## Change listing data
↓

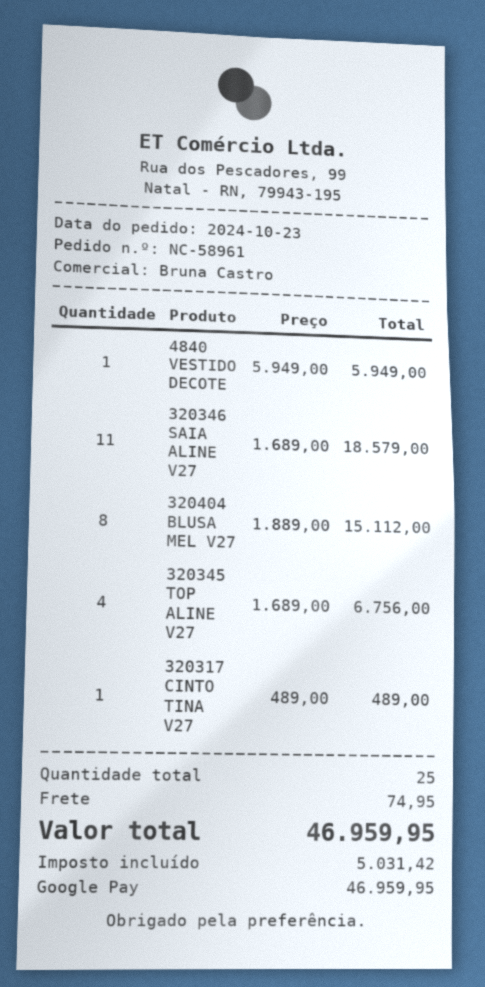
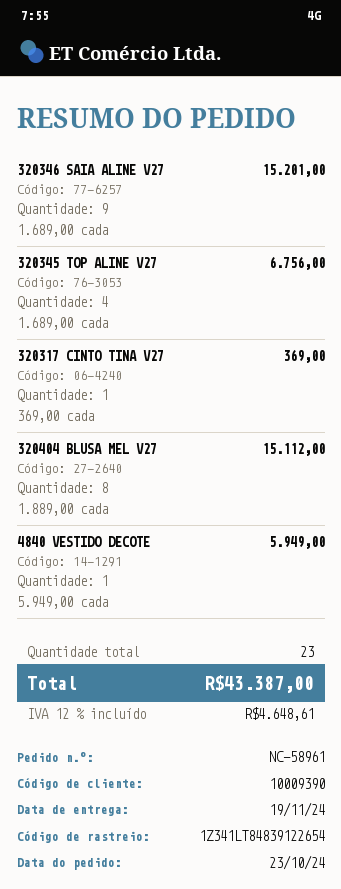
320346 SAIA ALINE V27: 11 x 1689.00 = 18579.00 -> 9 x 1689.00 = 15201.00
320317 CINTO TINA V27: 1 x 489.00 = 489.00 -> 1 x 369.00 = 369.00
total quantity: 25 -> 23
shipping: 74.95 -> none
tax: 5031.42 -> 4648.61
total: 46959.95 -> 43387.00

↑

## Assignment
Lines from the one with "total quantity: 25 -> 23" through the end of the data: set these down exactly, including both ends and nothing more.

## Solution for this task
total quantity: 25 -> 23
shipping: 74.95 -> none
tax: 5031.42 -> 4648.61
total: 46959.95 -> 43387.00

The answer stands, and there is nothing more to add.